Comparison of nafadotride, CNQX, and haloperidol on acquisition versus expression of amphetamine-conditioned place preference in rats.

Neurotransmission at dopamine (DA) and glutamate synapses has been implicated in conditioning place preference (CPP) in rats, but different receptor subtypes may be differentially involved in acquisition and expression. A balanced CPP was used to study the role of DA D2 and D3 and glutamatergic α-amino-3-hydroxy-5-methyl-4-isoxazolepropionic acid (AMPA)/kainate receptors in acquisition and expression of amphetamine (2.0 mg/kg) CPP. We tested the DA D3 receptor-preferring antagonist nafadotride, the AMPA/kainate glutamate-receptor antagonist 6-cyano-7-nitroquinoxaline-2,3-dione disodium salt (CNQX), and the DA D2 receptor-preferring antagonist haloperidol. The results revealed that nafadotride (0.5 mg/kg) and CNQX (0.05 mg/kg) blocked the expression of amphetamine CPP at a dose that failed to block acquisition. In contrast, haloperidol (0.1 mg/kg) blocked the acquisition of CPP at a dose that failed to block expression.
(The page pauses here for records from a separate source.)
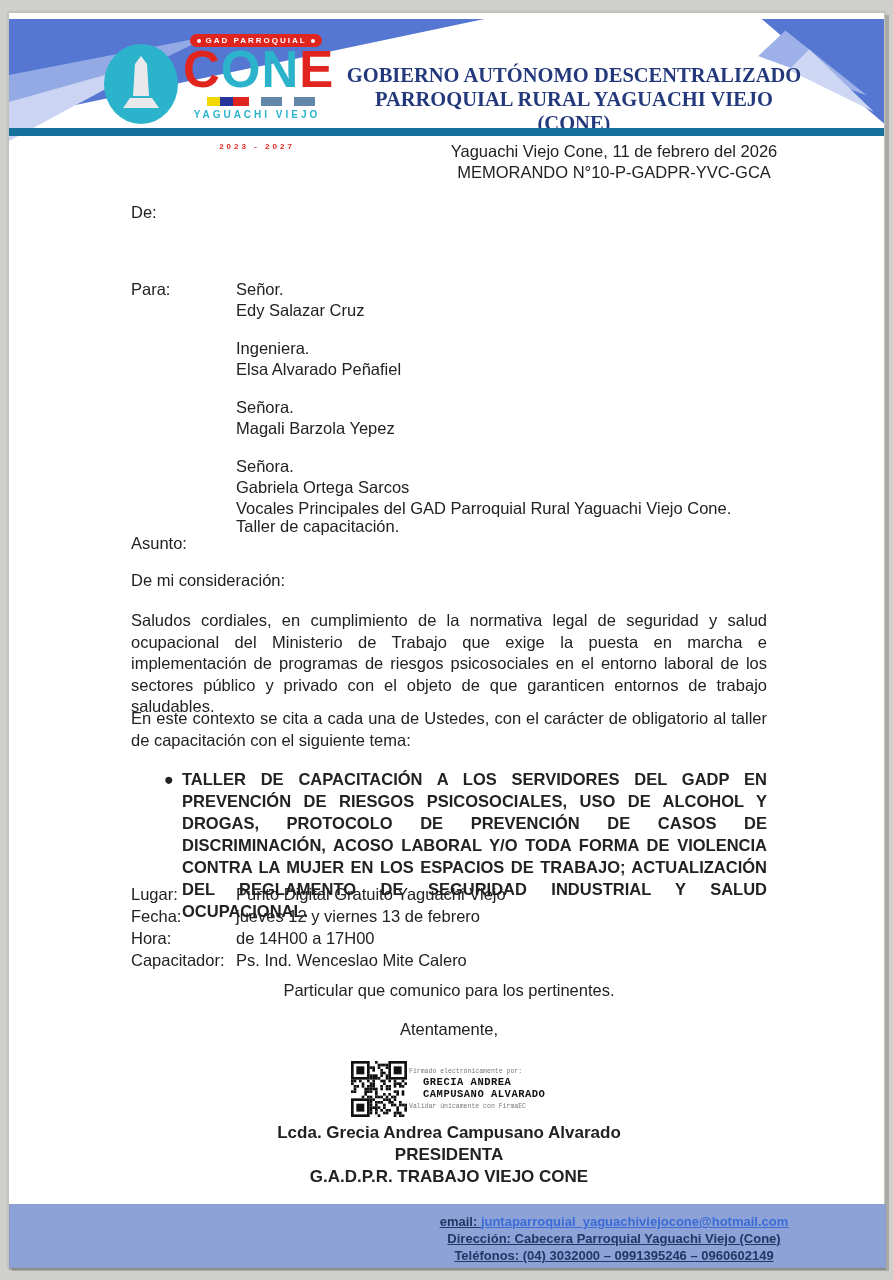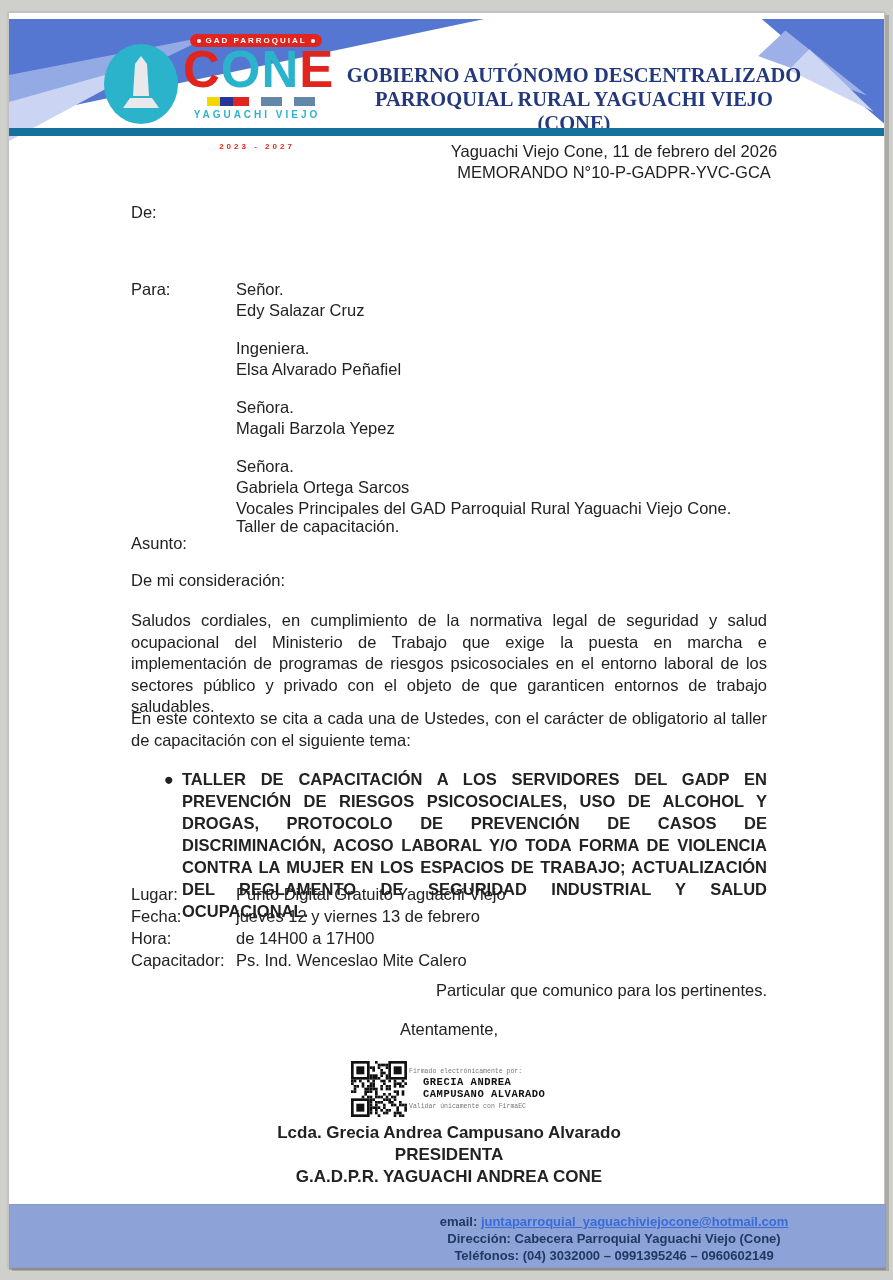--- a/index.html
+++ b/index.html
@@ -81,21 +81,21 @@
   .stamp-name { font-size:10.5px; font-weight:bold; color:#111; line-height:12px; letter-spacing:.5px; white-space:nowrap;margin-left:14px; }
 
   
   .footer-box {
     position:absolute; left:0; top:1191px; width:877px; height:64px;
     background:#8da3d8; border:1px solid #8b9cc9;
     box-shadow:0 2px 0 rgba(90,90,90,.35);
   }
   .footer-inner {
     position:absolute; left:330px; top:8px; width:548px; text-align:center;
-    font-size:13px; font-weight:bold; color:#1f3864; line-height:17px;
+    font-size:13px; font-weight:bold; color:#1f3864; line-height:17px;text-decoration:underline;
   }
   .footer-inner a { color:#3a6bd6; text-decoration:underline; font-weight:bold; }
 </style>
 </head>
 <body>
 
 <div class="page">
 
   <div class="deco deco-left">
     <div class="d1"></div>
@@ -191,21 +191,21 @@
     <div class="drow">
       <div class="dlabel">Hora:</div>
       <div>de 14H00 a 17H00</div>
     </div>
     <div class="drow">
       <div class="dlabel">Capacitador:</div>
       <div>Ps. Ind. Wenceslao Mite Calero</div>
     </div>
   </div>
 
-  <div class="abs body-text" style="top:967px; text-align:right">Particular que comunico para los pertinentes.</div>
+  <div class="abs body-text" style="top:967px; text-align:center">Particular que comunico para los pertinentes.</div>
   <div class="abs centered-sig" style="top:1007px">Atentamente,</div>
 
   <div class="abs stamp-qr">
     <svg id="qr-svg" width="56" height="56" viewBox="0 0 56 56">
         <rect x="24.00" y="0.00" width="2.67" height="2.67" fill="#111"></rect>
         <rect x="26.67" y="2.67" width="2.67" height="2.67" fill="#111"></rect>
         <rect x="29.33" y="2.67" width="2.67" height="2.67" fill="#111"></rect>
         <rect x="32.00" y="2.67" width="2.67" height="2.67" fill="#111"></rect>
         <rect x="34.67" y="2.67" width="2.67" height="2.67" fill="#111"></rect>
         <rect x="18.67" y="5.33" width="2.67" height="2.67" fill="#111"></rect>
@@ -350,21 +350,21 @@
   <div class="abs stamp-text">
     <div class="stamp-tiny">Firmado electrónicamente por:</div>
     <div class="stamp-name">GRECIA ANDREA</div>
     <div class="stamp-name">CAMPUSANO ALVARADO</div>
     <div class="stamp-tiny" style="margin-top:3px">Validar únicamente con FirmaEC</div>
   </div>
 
   <div class="abs sig-names">
     <div>Lcda. Grecia Andrea Campusano Alvarado</div>
     <div>PRESIDENTA</div>
-    <div>G.A.D.P.R. YAGUACHI ANDREA CONE</div>
+    <div>G.A.D.P.R. TRABAJO VIEJO CONE</div>
   </div>
 
   <div class="footer-box">
     <div class="footer-inner">
       <div><span>email: </span><a href="#">juntaparroquial_yaguachiviejocone@hotmail.com</a></div>
       <div>Dirección: Cabecera Parroquial Yaguachi Viejo (Cone)</div>
       <div>Teléfonos: (04) 3032000 – 0991395246 – 0960602149</div>
     </div>
   </div>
Cotreatment with subthreshold doses of nafadotride (0.1 mg/kg) and CNQX (0.01 mg/kg) before the test session failed to block the expression of CPP. The results suggest that AMPA/kainate and DA D3 receptors are more strongly involved in the expression of amphetamine CPP and D2 receptors are more strongly involved in the acquisition of amphetamine CPP.